Future of FLOSSE: Interview with Stephen Downes - Part 1
FLOSSE continues with its series of interviews, releasing part 1 of its interview with me today. As they did with Alan Levine, extrapolated from my remarks is a timeline of projected future events. Interesting. I think that the dates are a bit late - but then again, I always think things move too slowly, so maybe the dates are more accurate than I would pick. So here's the MP3 of Part One and we'll all wait with bated breath for Part Two. Also don't miss the interview with Teemu Leinonen, part of the same series. By Teemu Arina, FLOSSE, February 28, 2005 [Refer][Research][Reflect]

A Concise Guide to the Major Internet Bodies
If you don't know the difference between ISOC and IETF, and if you wonder who runs the internet, this is a handy, factual, brief and well written reference. By Alex Simonelis, Ubiquity, February 15, 2005 [Refer][Research][Reflect]

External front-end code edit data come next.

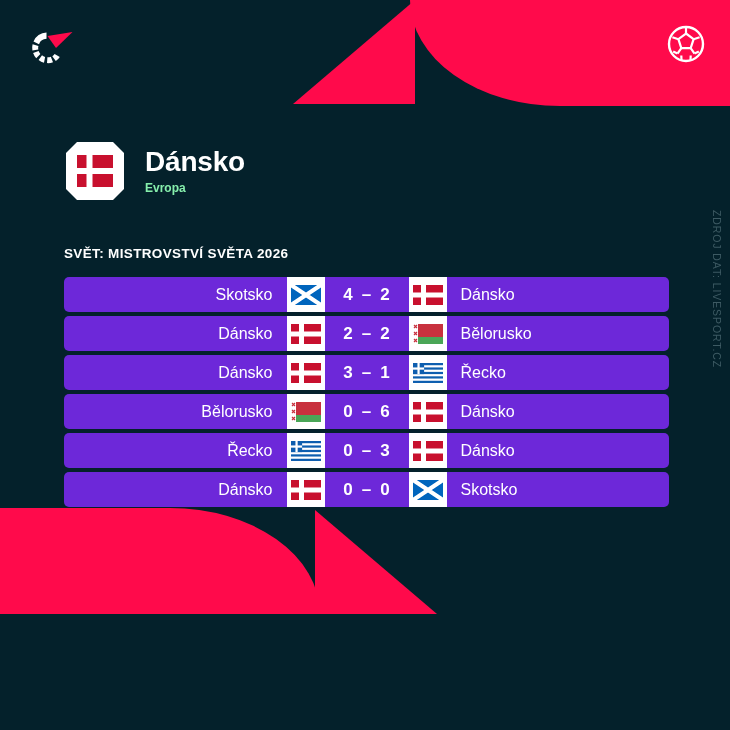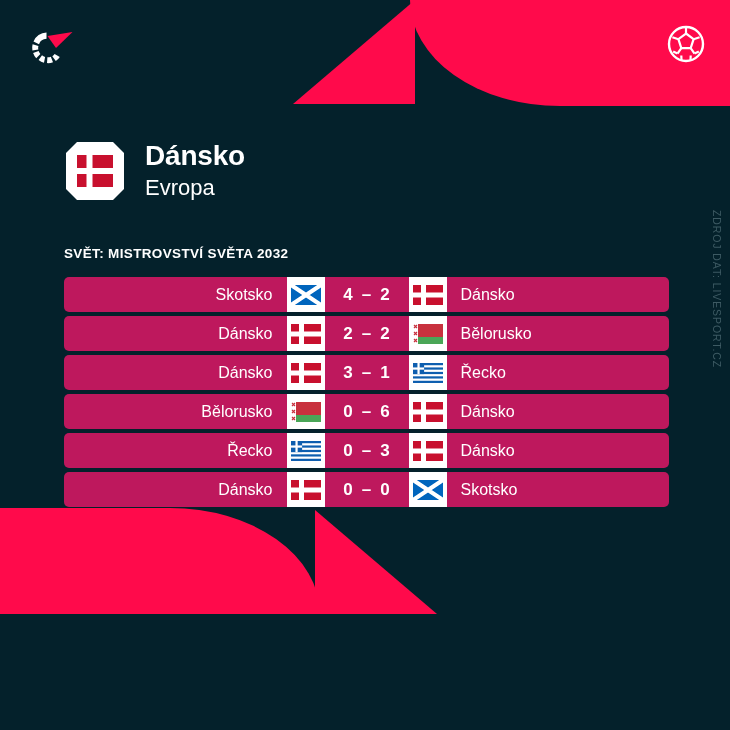--- a/index.html
+++ b/index.html
@@ -99,23 +99,23 @@
   }
   .team-text { display: flex; flex-direction: column; gap: 3px; }
   .team-name {
     font-size: 28px;
     font-weight: bold;
     color: #ffffff;
     letter-spacing: -0.2px;
     line-height: 1.1;
   }
   .team-region {
-    font-size: 22px;
-    font-weight: normal;
-    color: #ffffff;
+    font-size: 12px;
+    font-weight: bold;
+    color: #86efac;
     line-height: 1.2;
   }
 
   
   .competition {
     position: absolute;
     top: 246px;
     left: 64px;
     font-size: 13.5px;
     font-weight: bold;
@@ -131,21 +131,21 @@
     left: 64px;
     width: 605px;
     display: flex;
     flex-direction: column;
     gap: 4px;
     z-index: 3;
   }
   .match-row {
     position: relative;
     height: 35px;
-    background: #be185d;
+    background: #6d28d9;
     border-radius: 5px;
     display: flex;
     align-items: stretch;
     overflow: hidden;
   }
   .team-home {
     flex: 1 1 0;
     display: flex;
     align-items: center;
     justify-content: flex-end;
@@ -241,21 +241,21 @@
         <rect x="22.5" y="15" width="6" height="32" fill="#ffffff"></rect>
         <rect x="13" y="28" width="36" height="6" fill="#ffffff"></rect>
       </svg>
     </div>
     <div class="team-text">
       <div class="team-name">Dánsko</div>
       <div class="team-region">Evropa</div>
     </div>
   </div>
 
-  <div class="competition">SVĚT: MISTROVSTVÍ SVĚTA 2032</div>
+  <div class="competition">SVĚT: MISTROVSTVÍ SVĚTA 2026</div>
 
   <div class="match-list">
 
     <div class="match-row">
       <div class="team-home">Skotsko</div>
       <div class="flag-cell">
         <svg viewBox="0 0 30 20" width="30" height="20">
             <rect width="30" height="20" fill="#0065bd"></rect>
             <path d="M0,0 L30,20 M30,0 L0,20" stroke="#ffffff" stroke-width="4.2"></path>
           </svg>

Governors Work to Improve H.S. Education
Bill Gates: "America's high schools are obsolete. By obsolete, I don't just mean that they're broken, flawed or underfunded, though a case could be made for every one of those points. By obsolete, I mean our high schools - even when they're working as designed - cannot teach all our students what they need to know today." By Unattributed, Associated Press, February 27, 2005 [Refer][Research][Reflect]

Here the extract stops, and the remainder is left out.